Directions for this task
Return the data exactly, without pictures.

Data to process
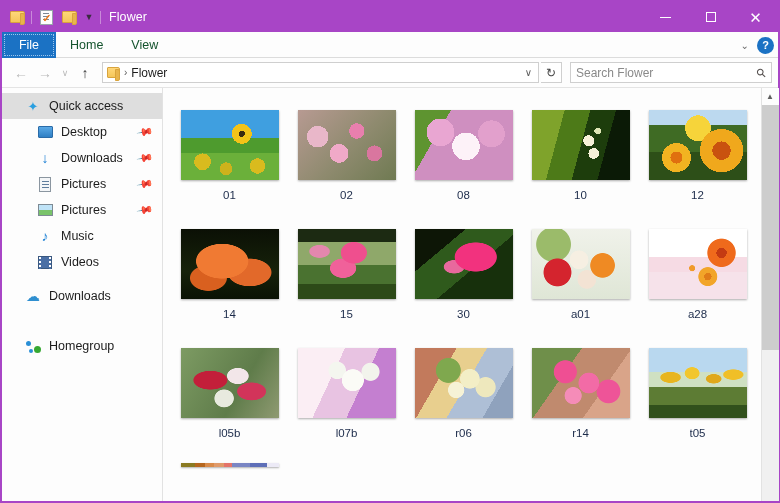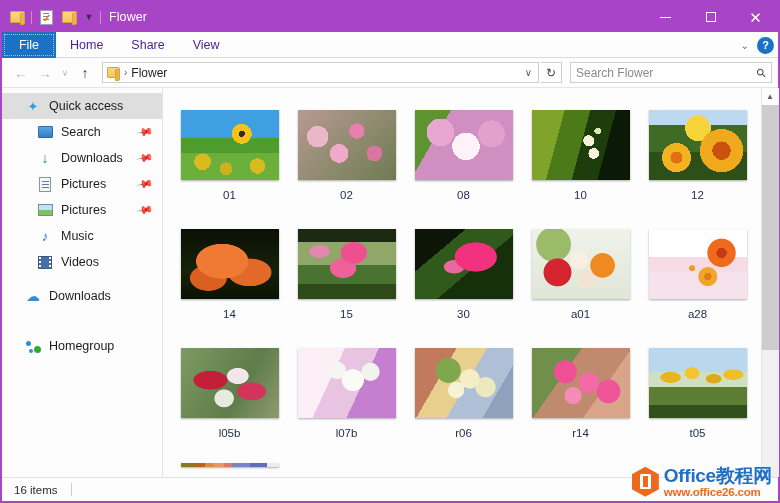"Home" .tab { color: #4c1d95 -> #14532d }
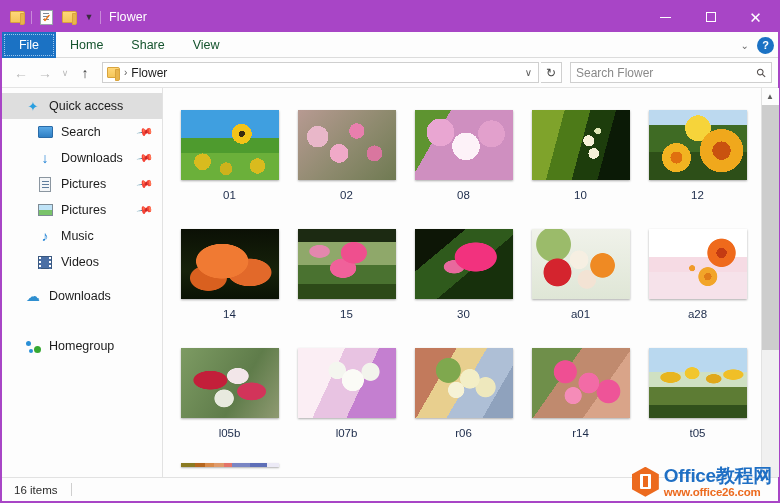"Share" div.tab { html: <div>Share</div> -> none }
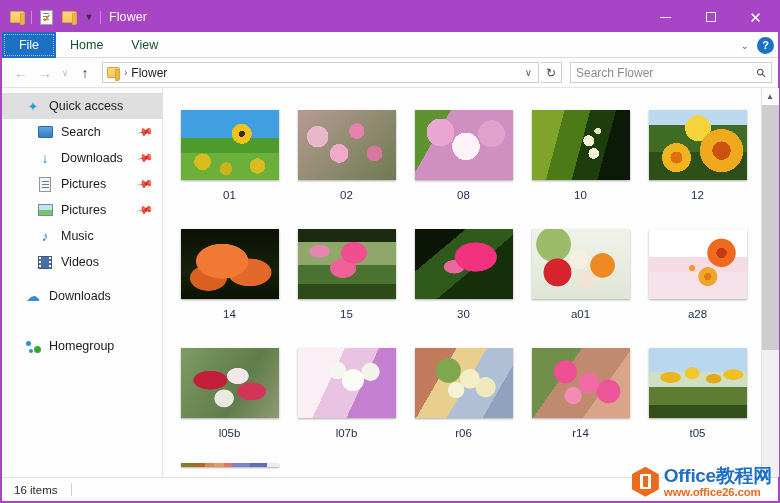"Search" span { text: Search -> Desktop }
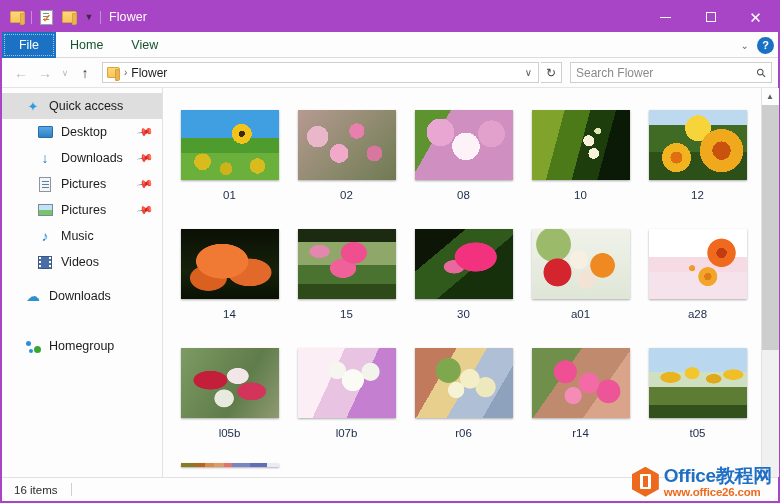"Office教程网" div { html: <div> <div> <div></div> <div></div> </div> <div> <span>Office教程网</span> <span>www.office26.com</span> </div> </div> -> none }
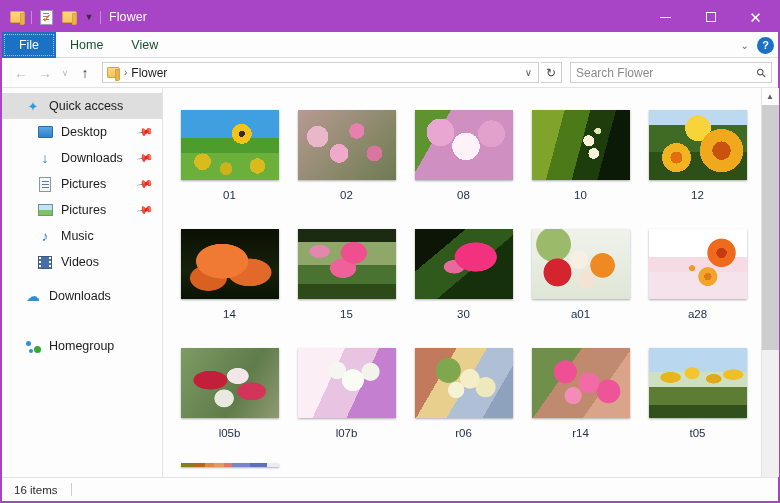"16 items" div { html: <div> <span>16 items</span> <span></span> </div> -> none }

Answer box
"Home" .tab { color: #4c1d95 -> #14532d }
"Share" div.tab { html: <div>Share</div> -> none }
"Search" span { text: Search -> Desktop }
"Office教程网" div { html: <div> <div> <div></div> <div></div> </div> <div> <span>Office教程网</span> <span>www.office26.com</span> </div> </div> -> none }
"16 items" div { html: <div> <span>16 items</span> <span></span> </div> -> none }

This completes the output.